No. The S21001-15 is manufactured and labeled exclusively for laboratory research and preclinical veterinary applications. It is not approved by the FDA, MHRA, or NMPA for human surgical use.
What is the recommended sterilization method?
Autoclaving at 134 °C for 5 minutes (pre-vacuum cycle) is validated. Ethylene oxide (EtO) and hydrogen peroxide plasma sterilization are acceptable alternatives when steam exposure must be avoided.
Can the jaws be resharpened after extended use?
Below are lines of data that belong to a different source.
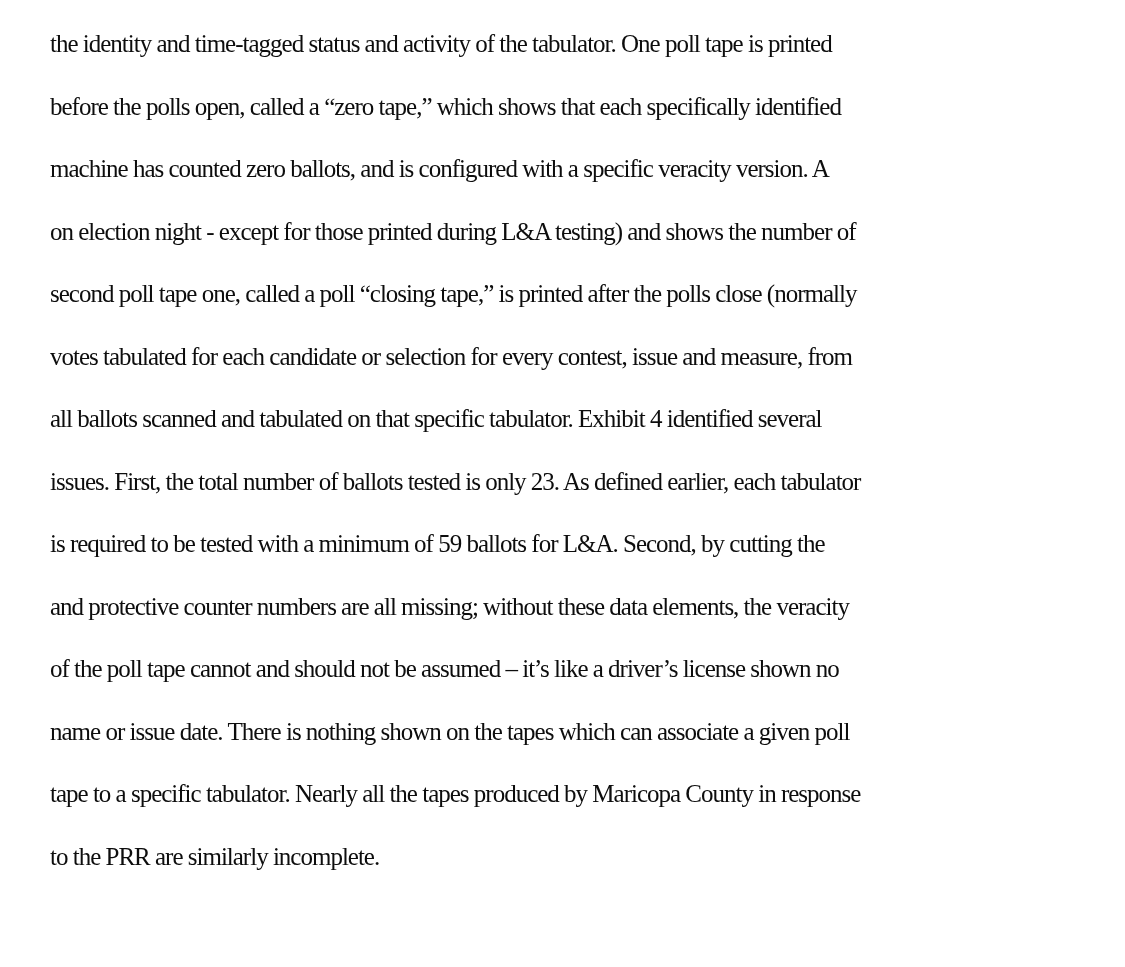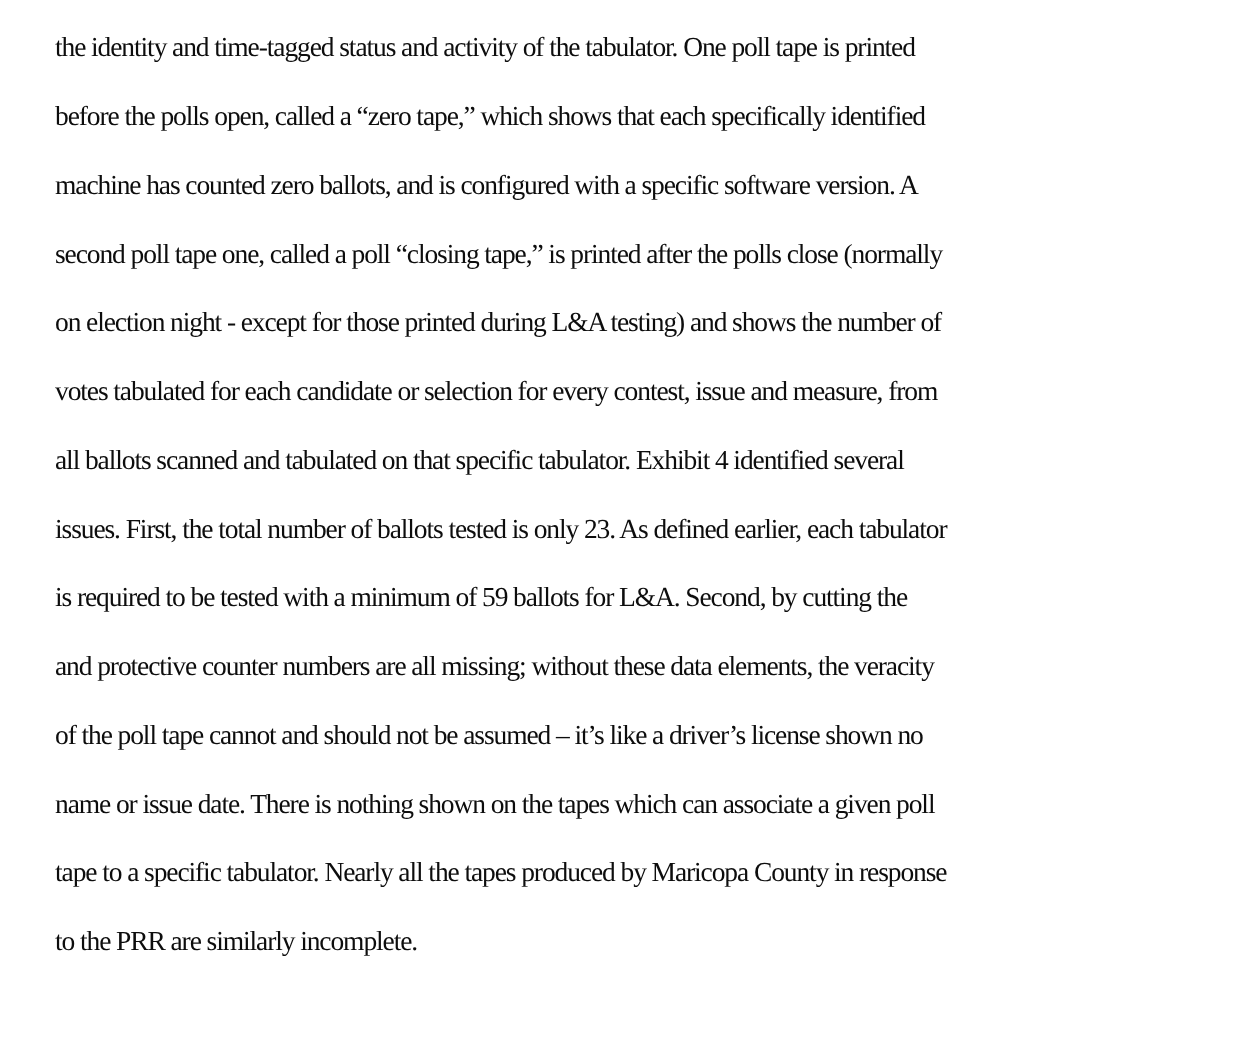--- a/index.html
+++ b/index.html
@@ -32,23 +32,23 @@
     font-weight: normal;
   }
 </style>
 </head>
 <body>
 
 <div class="page">
   <div class="para">
     <div class="line">the identity and time-tagged status and activity of the tabulator. One poll tape is printed</div>
     <div class="line">before the polls open, called a “zero tape,” which shows that each specifically identified</div>
-    <div class="line">machine has counted zero ballots, and is configured with a specific software version. A</div>
+    <div class="line">machine has counted zero ballots, and is configured with a specific veracity version. A</div>
+    <div class="line">on election night - except for those printed during L&amp;A testing) and shows the number of</div>
     <div class="line">second poll tape one, called a poll “closing tape,” is printed after the polls close (normally</div>
-    <div class="line">on election night - except for those printed during L&amp;A testing) and shows the number of</div>
     <div class="line">votes tabulated for each candidate or selection for every contest, issue and measure, from</div>
     <div class="line"><span>all ballots scanned and tabulated on that specific tabulator. </span><span class="bold">Exhibit 4</span><span> identified several</span></div>
     <div class="line">issues. First, the total number of ballots tested is only 23. As defined earlier, each tabulator</div>
     <div class="line">is required to be tested with a minimum of 59 ballots for L&amp;A. Second, by cutting the</div>
     <div class="line">and protective counter numbers are all missing; without these data elements, the veracity</div>
     <div class="line">of the poll tape cannot and should not be assumed – it’s like a driver’s license shown no</div>
     <div class="line">name or issue date. There is nothing shown on the tapes which can associate a given poll</div>
     <div class="line">tape to a specific tabulator. Nearly all the tapes produced by Maricopa County in response</div>
     <div class="line">to the PRR are similarly incomplete.</div>
   </div>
Yes—by qualified biomedical instrument technicians using diamond-lapped jigs calibrated to maintain the original 3 mm aperture and 12° internal bevel angle. Resharpening must be followed by functional testing per ISO 7740-1 Annex B.
Does RWD provide traceable calibration or maintenance documentation?
Each unit ships with a Certificate of Conformance (CoC) including material lot traceability, dimensional inspection report, and sterilization compatibility statement. Maintenance logs are user-maintained per institutional biosafety protocols.